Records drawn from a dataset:
───

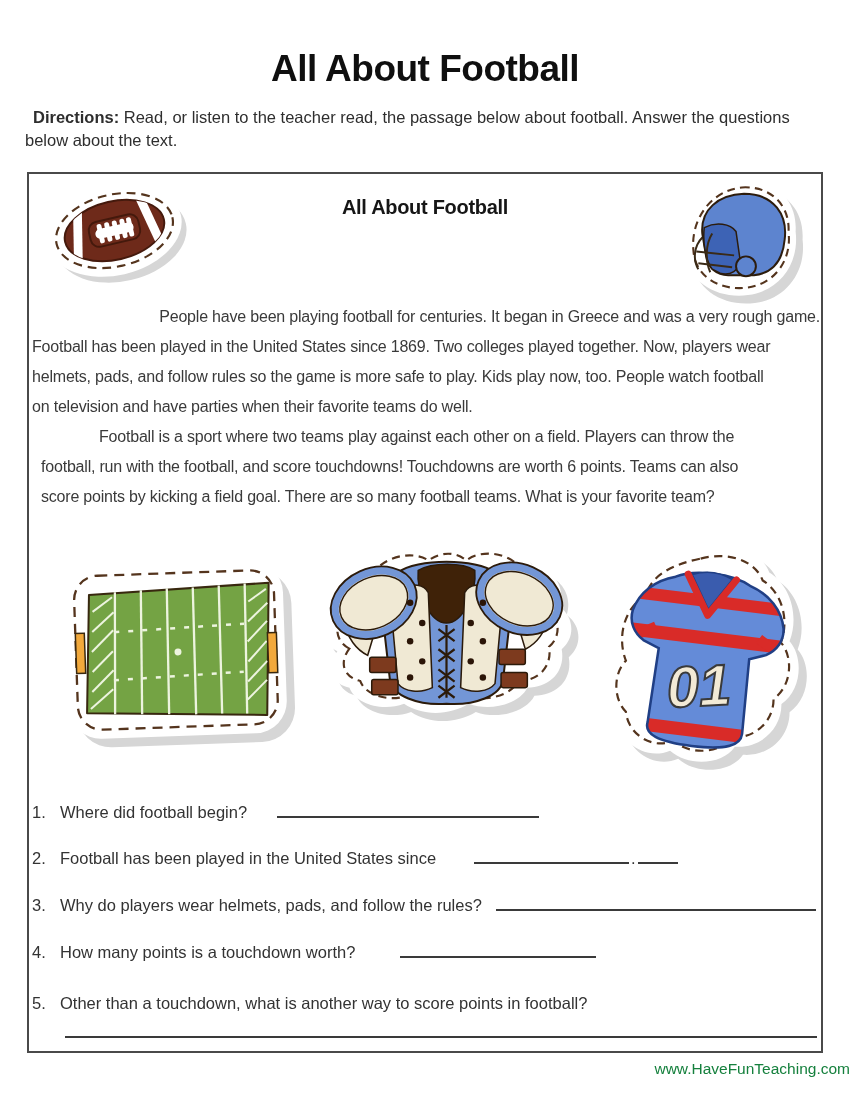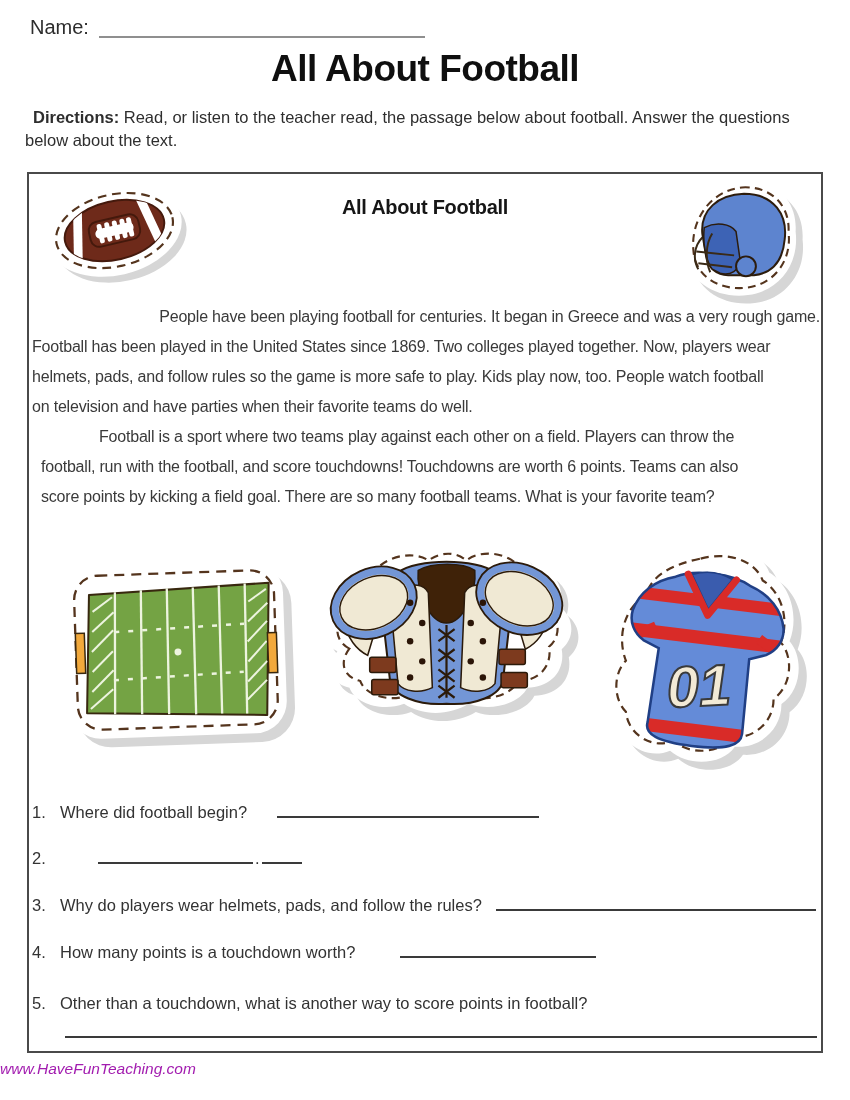--- a/index.html
+++ b/index.html
@@ -51,9 +51,6 @@
 
 <div class="page">
 
-  <div class="name-row">
-    <span>Name:</span><span class="name-line"></span>
-  </div>
 
   <div class="title">All About Football</div>
 

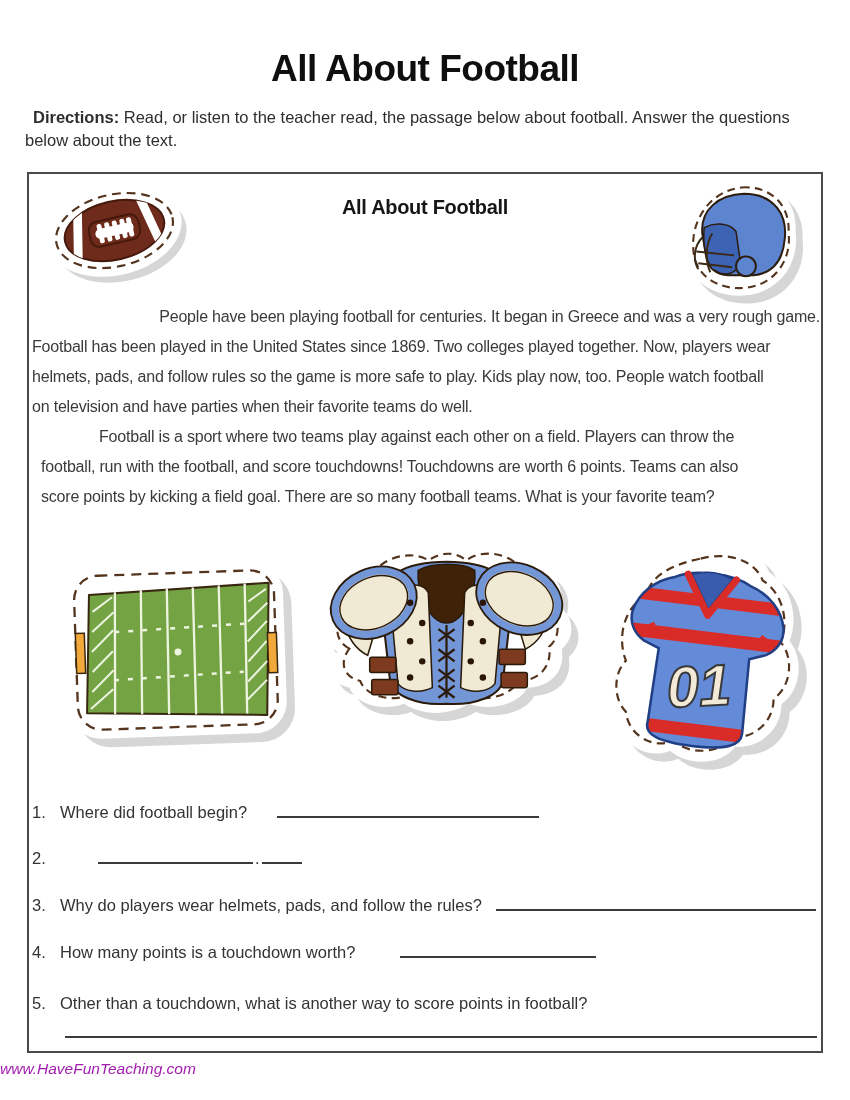--- a/index.html
+++ b/index.html
@@ -233,6 +233,7 @@
     </div>
     <div class="question q2">
       <span class="qnum">2.</span>
+      <span class="qtext">Football has been played in the United States since</span>
       <span class="blank b2a"></span>
       <span class="dot">.</span>
       <span class="blank b2b"></span>

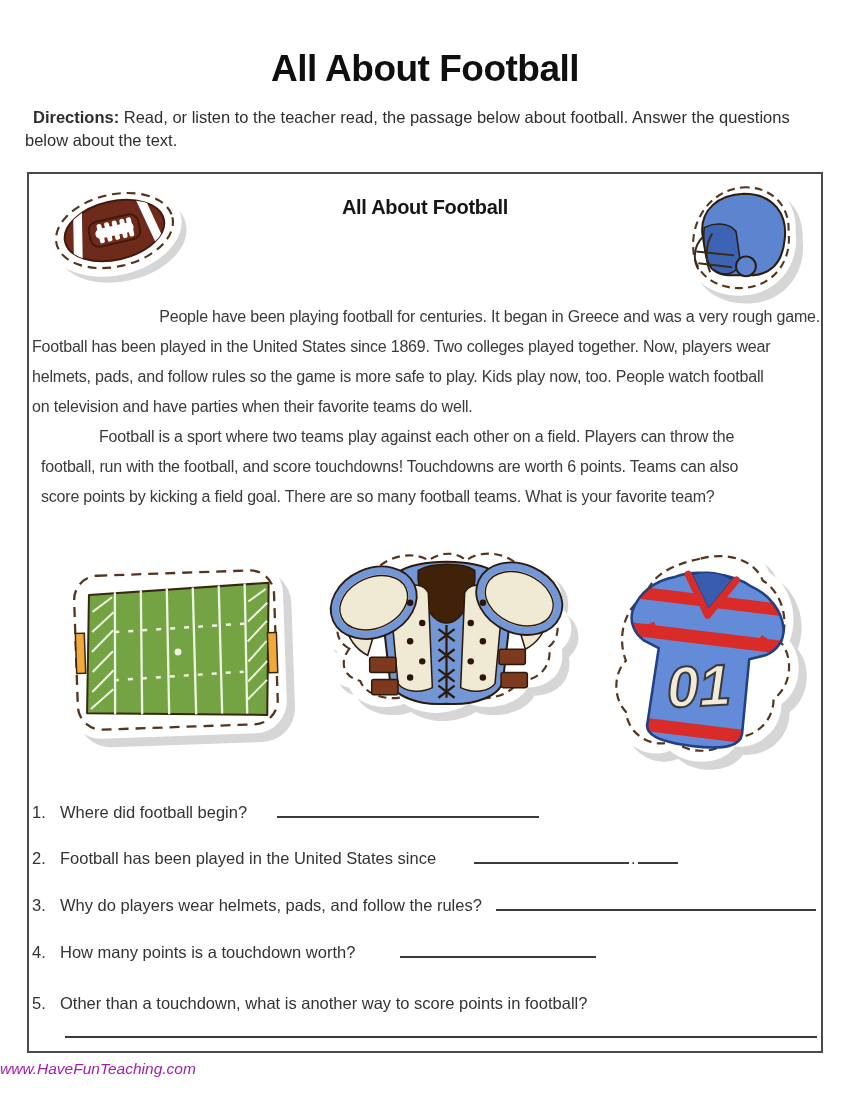--- a/index.html
+++ b/index.html
@@ -44,7 +44,7 @@
   .b4{margin-left:45px;width:196px;}
   .q5-line{position:absolute;left:36px;top:840px;width:752px;height:22px;border-bottom:2px solid #3a3a3a;}
   
-  .footer{position:absolute;top:1060px;left:0;width:850px;text-align:left;font-size:15.5px;color:#a21caf;font-style:italic;}
+  .footer{position:absolute;top:1060px;left:0;width:850px;text-align:right;font-size:15.5px;color:#15803d;}
 </style>
 </head>
 <body>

───

Will you set down the records word for word while leaving out every picture?

▶ **Exercise answer**
--- a/index.html
+++ b/index.html
@@ -51,9 +51,6 @@
 
 <div class="page">
 
-  <div class="name-row">
-    <span>Name:</span><span class="name-line"></span>
-  </div>
 
   <div class="title">All About Football</div>
 

--- a/index.html
+++ b/index.html
@@ -233,6 +233,7 @@
     </div>
     <div class="question q2">
       <span class="qnum">2.</span>
+      <span class="qtext">Football has been played in the United States since</span>
       <span class="blank b2a"></span>
       <span class="dot">.</span>
       <span class="blank b2b"></span>

--- a/index.html
+++ b/index.html
@@ -44,7 +44,7 @@
   .b4{margin-left:45px;width:196px;}
   .q5-line{position:absolute;left:36px;top:840px;width:752px;height:22px;border-bottom:2px solid #3a3a3a;}
   
-  .footer{position:absolute;top:1060px;left:0;width:850px;text-align:left;font-size:15.5px;color:#a21caf;font-style:italic;}
+  .footer{position:absolute;top:1060px;left:0;width:850px;text-align:right;font-size:15.5px;color:#15803d;}
 </style>
 </head>
 <body>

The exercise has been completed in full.